In 2017, after leaving office, the Bidens reported an income of $11 million and in 2018 they brought in $4.6 million. Much of the new revenue came from book sales and speaking engagements, according to Forbes.
The former vice president released his 2019 tax return Tuesday, which showed an adjusted gross income of about $985,000 for the Bidens.
The only other year the Bidens made more than $400,000 was in 2013, when they made $407,009.
Otherwise, the Bidens have, year by year, pulled in less than the $400,000 mark that would take on additional taxes under his plan.

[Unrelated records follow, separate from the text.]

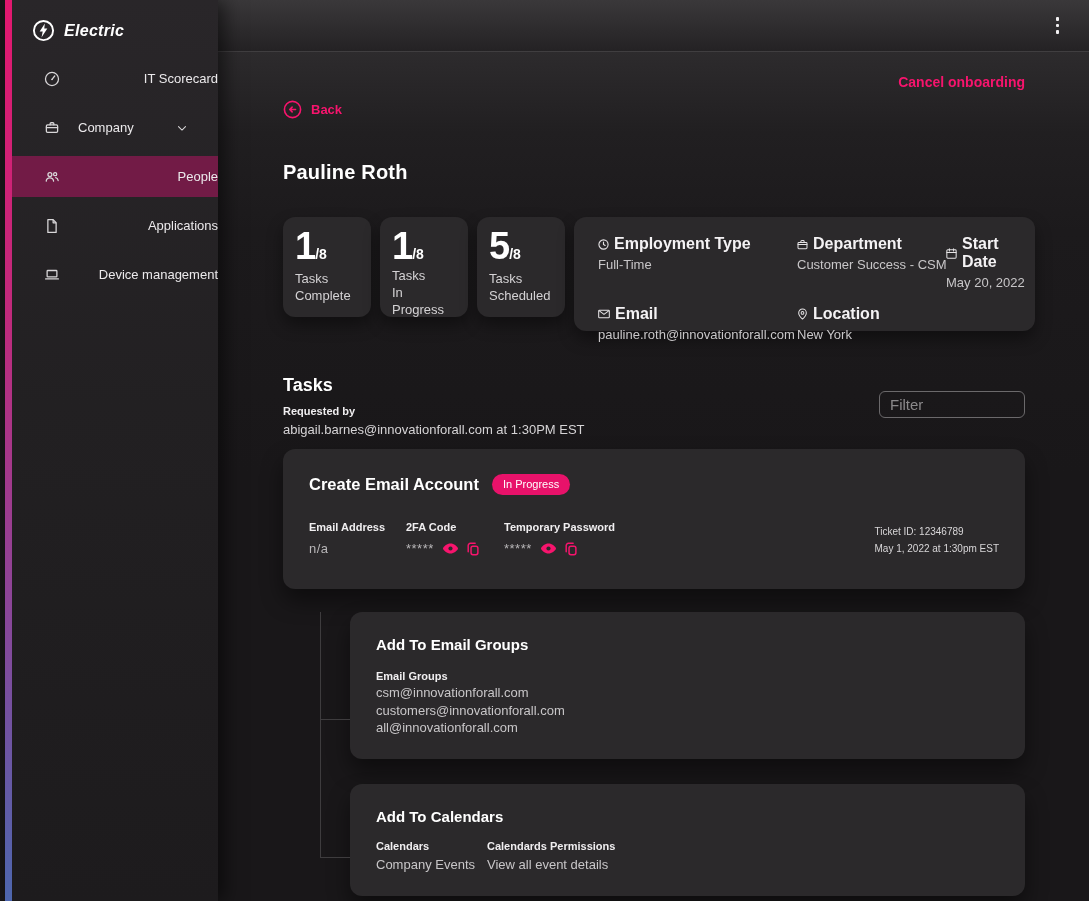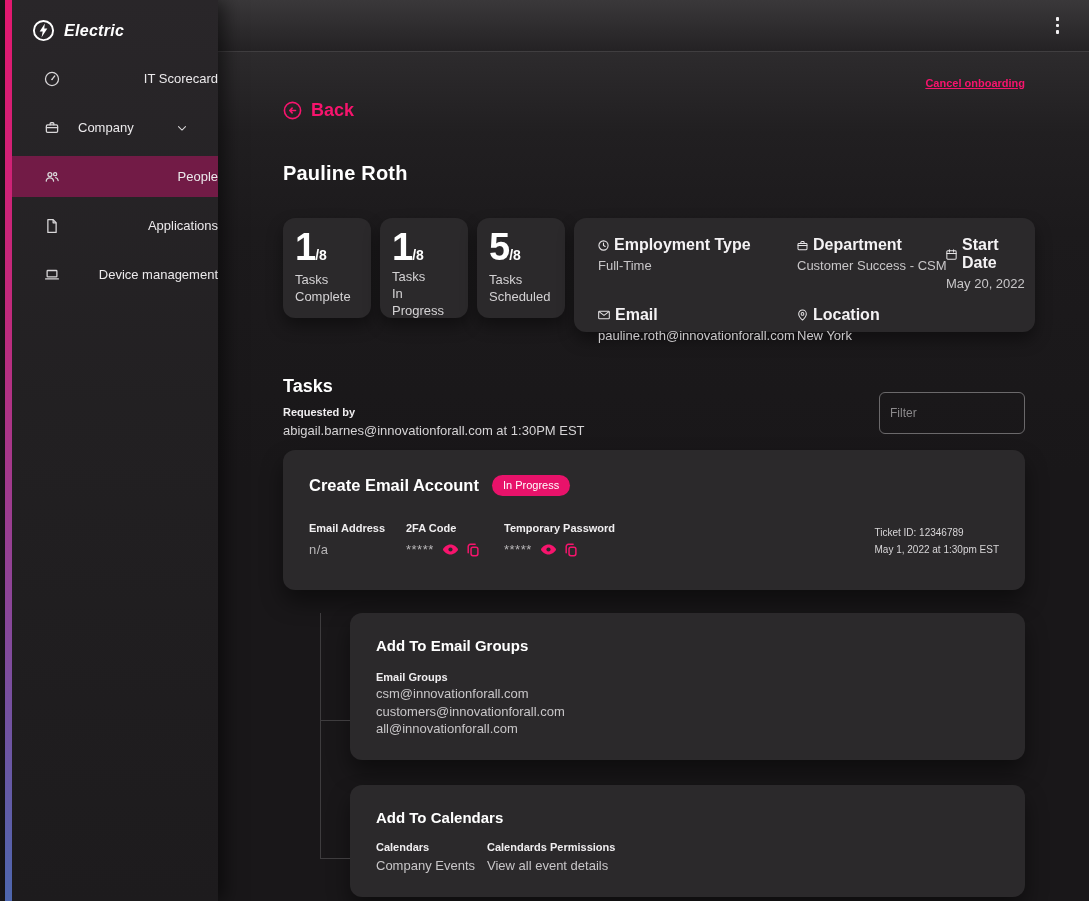--- a/index.html
+++ b/index.html
@@ -55,7 +55,7 @@
     background: linear-gradient(180deg, #2d2b2d 0px, #211f21 80px, #1c1a1c 180px, #191719 420px);
   }
   .cancel-row { padding-top: 21px; text-align: right; }
-  .cancel-link { color: var(--accent); font-size: 11px; font-weight: 700; cursor: pointer; text-decoration: underline; }
+  .cancel-link { color: var(--accent); font-size: 14px; font-weight: 700; cursor: pointer; }
 
   .back-row { margin-top: 9px; }
   .back-btn {

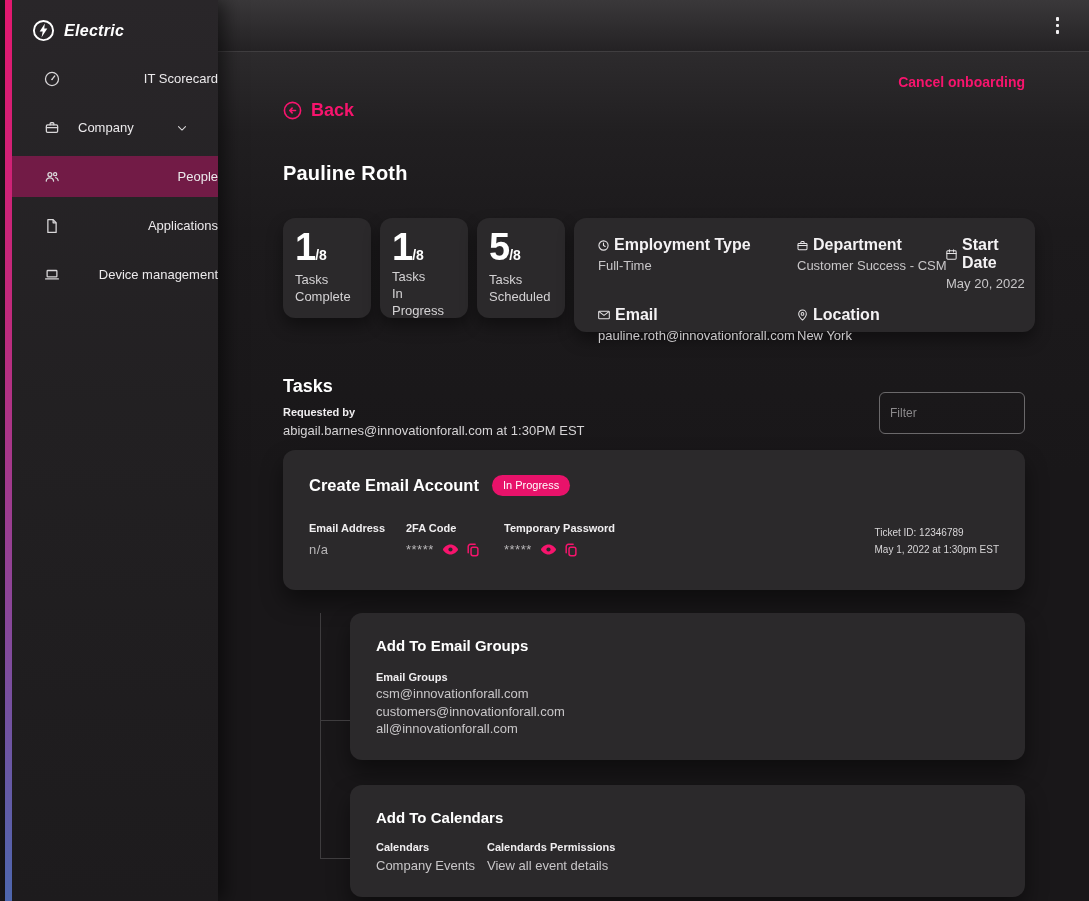--- a/index.html
+++ b/index.html
@@ -60,7 +60,7 @@
   .back-row { margin-top: 9px; }
   .back-btn {
     display: inline-flex; align-items: center; gap: 9px;
-    color: var(--accent); font-size: 18px; font-weight: 700; cursor: pointer;
+    color: var(--accent); font-size: 13px; font-weight: 700; cursor: pointer;
   }
 
   .page-title { margin-top: 38px; font-size: 20px; font-weight: 700; letter-spacing: .2px; }

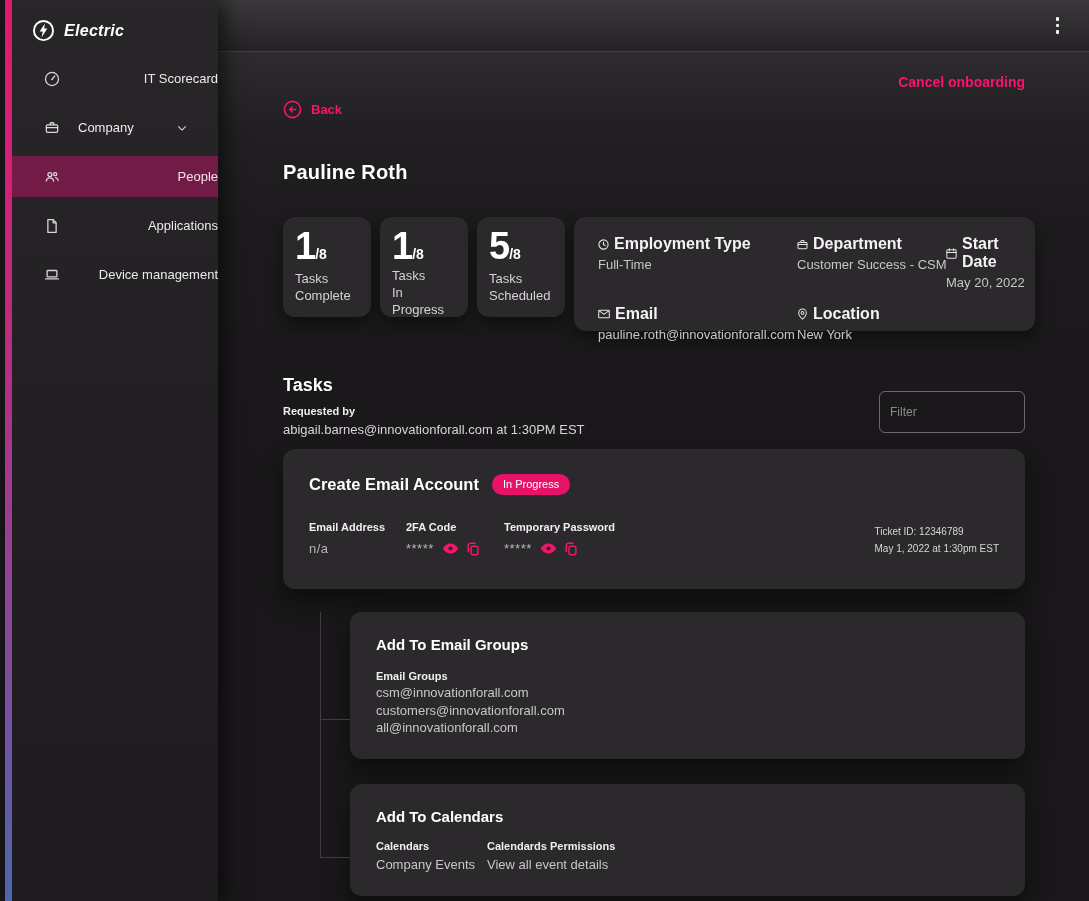--- a/index.html
+++ b/index.html
@@ -96,9 +96,9 @@
   .requested-label { font-size: 11px; font-weight: 700; color: #f0eef0; }
   .requested-value { font-size: 13px; color: #d6d4d6; margin-top: 5px; }
   .filter-input {
-    width: 146px; height: 42px; margin-top: -14px;
+    width: 146px; height: 27px; margin-top: -14px;
     background: transparent; border: 1px solid #6b696b; border-radius: 6px;
-    color: #e2e0e2; font-size: 12px; padding: 0 10px; outline: none;
+    color: #e2e0e2; font-size: 15px; padding: 0 10px; outline: none;
     font-family: "Liberation Sans", sans-serif;
   }
   .filter-input::placeholder { color: #8b898b; }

On September 9, Biden wrote on Twitter, “President Obama and I rescued the auto industry.”
Facts First: Biden is leaving out crucial context in not mentioning the efforts of President George W. Bush.
With just weeks left in his presidency and in the midst of the Great Recession and an automotive crisis in the US, Bush announced on December 19, 2008, a $17.4 billion auto bailout — $13.4 billion of which would be distributed almost immediately.
After an auto bailout bill was rejected by the Senate, Bush took this money from the Troubled Asset Relief Program. Obama continued where Bush had left off, and by June 2009 had given — combined with the amount under Bush — $80 billion in bankruptcy loans from TARP, mostly to Chrysler and General Motors.
In an interview with radio host Charlamagne tha God on May 22, Biden falsely claimed that the NAACP has endorsed him “every time I’ve run.”
Facts First: The NAACP does not endorse candidates.
While Biden does have a lifetime membership with the organization and recently participated in an NAACP town hall, the organization has a policy of not endorsing candidates.
After the comment from Biden, the organization issued a statement “to clarify that the NAACP is a nonpartisan organization and does not endorse candidates for political office at any level.”